**Requirement**
Every line of the data below is to be given again as it appears, with the images removed.

[Stored records]
══════
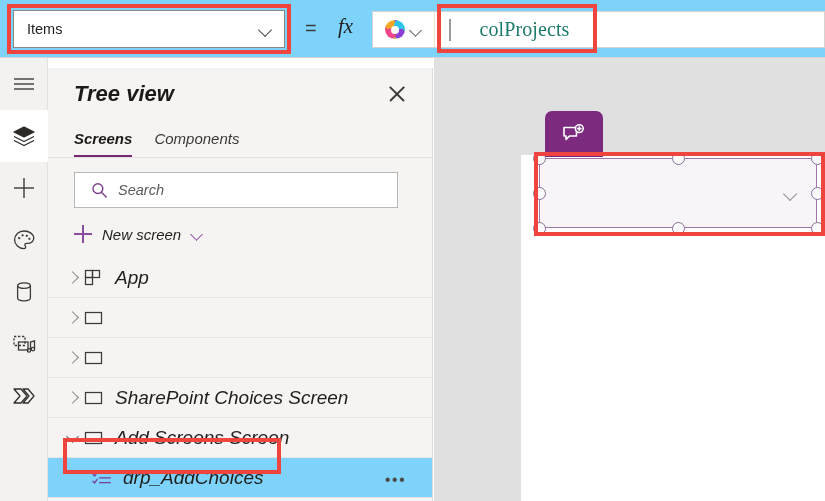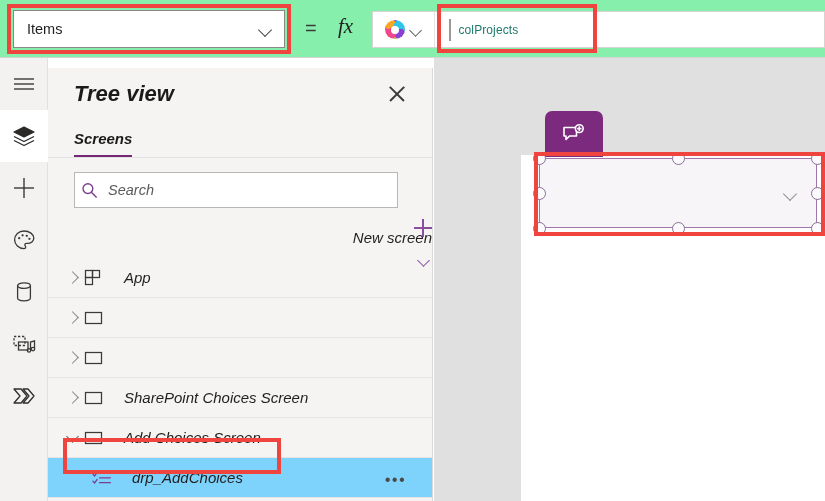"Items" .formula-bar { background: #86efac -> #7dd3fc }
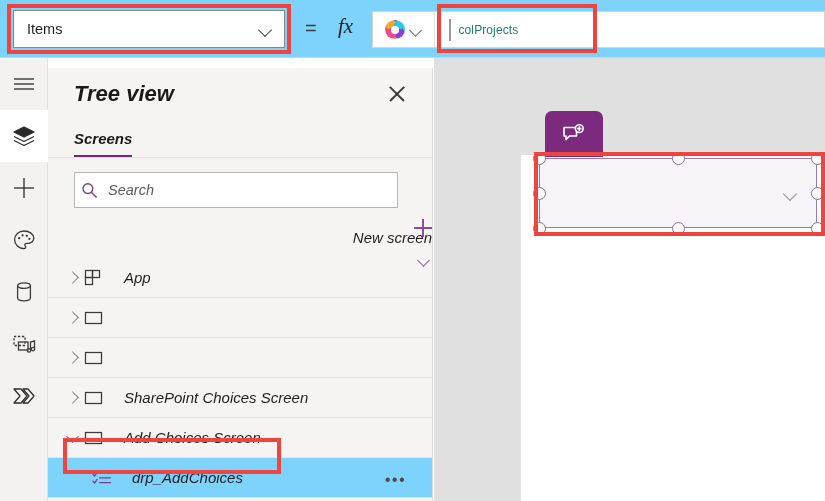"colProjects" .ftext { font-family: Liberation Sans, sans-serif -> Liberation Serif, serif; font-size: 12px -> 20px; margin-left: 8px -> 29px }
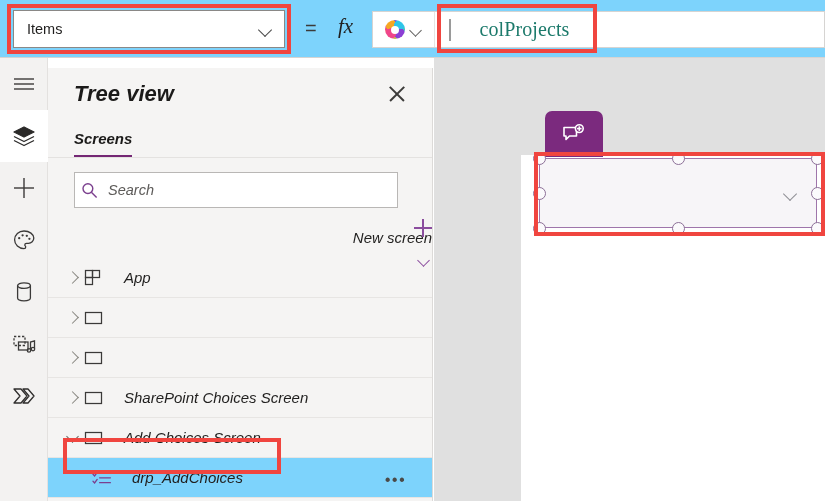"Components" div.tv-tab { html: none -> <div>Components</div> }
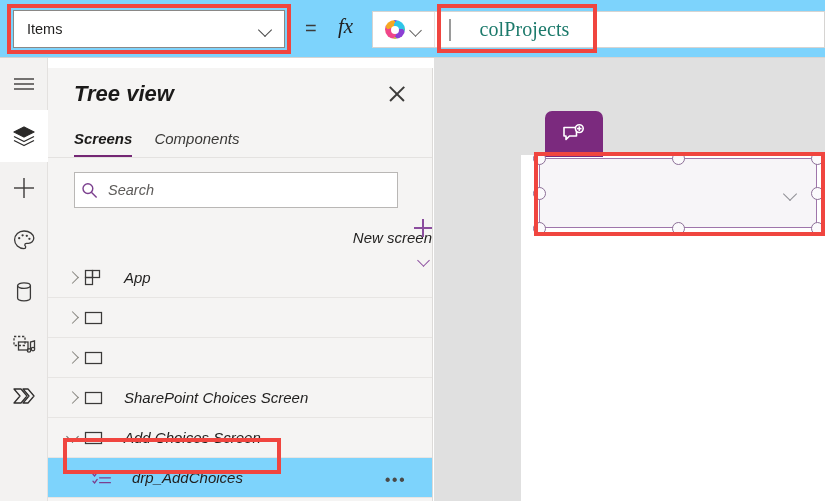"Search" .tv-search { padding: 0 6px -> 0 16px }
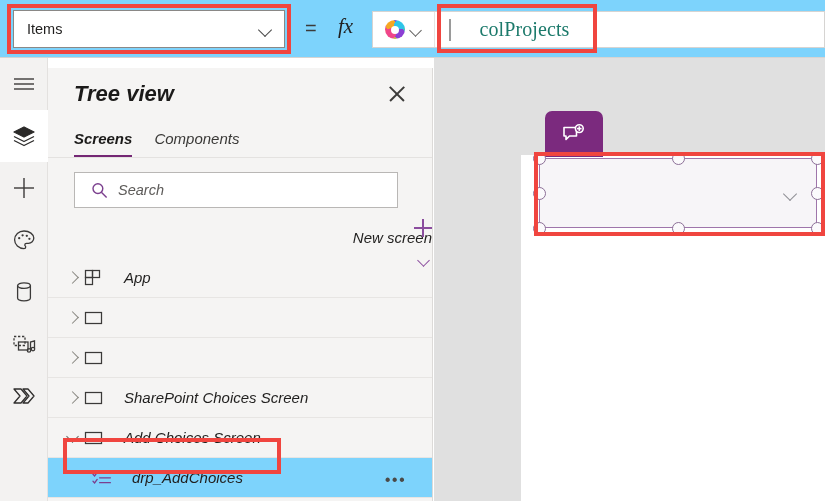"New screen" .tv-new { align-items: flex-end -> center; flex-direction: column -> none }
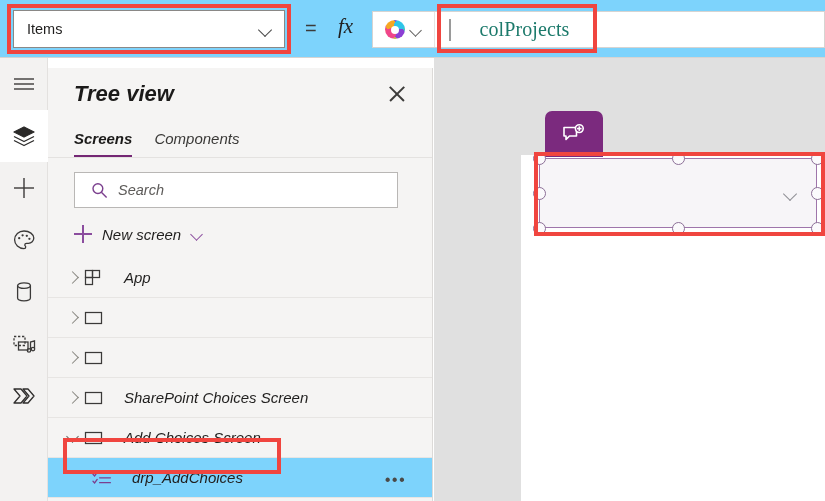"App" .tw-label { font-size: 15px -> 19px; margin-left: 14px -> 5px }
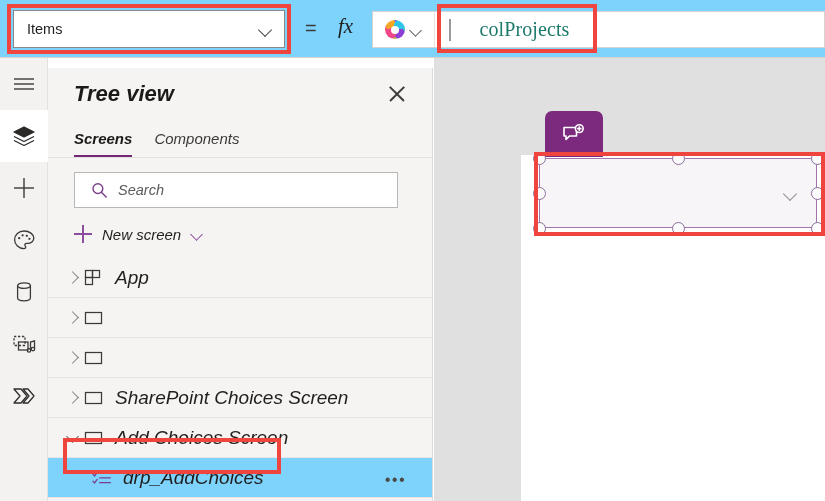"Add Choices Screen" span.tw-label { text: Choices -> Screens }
══════
**Response**
"Items" .formula-bar { background: #86efac -> #7dd3fc }
"colProjects" .ftext { font-family: Liberation Sans, sans-serif -> Liberation Serif, serif; font-size: 12px -> 20px; margin-left: 8px -> 29px }
"Components" div.tv-tab { html: none -> <div>Components</div> }
"Search" .tv-search { padding: 0 6px -> 0 16px }
"New screen" .tv-new { align-items: flex-end -> center; flex-direction: column -> none }
"App" .tw-label { font-size: 15px -> 19px; margin-left: 14px -> 5px }
"Add Choices Screen" span.tw-label { text: Choices -> Screens }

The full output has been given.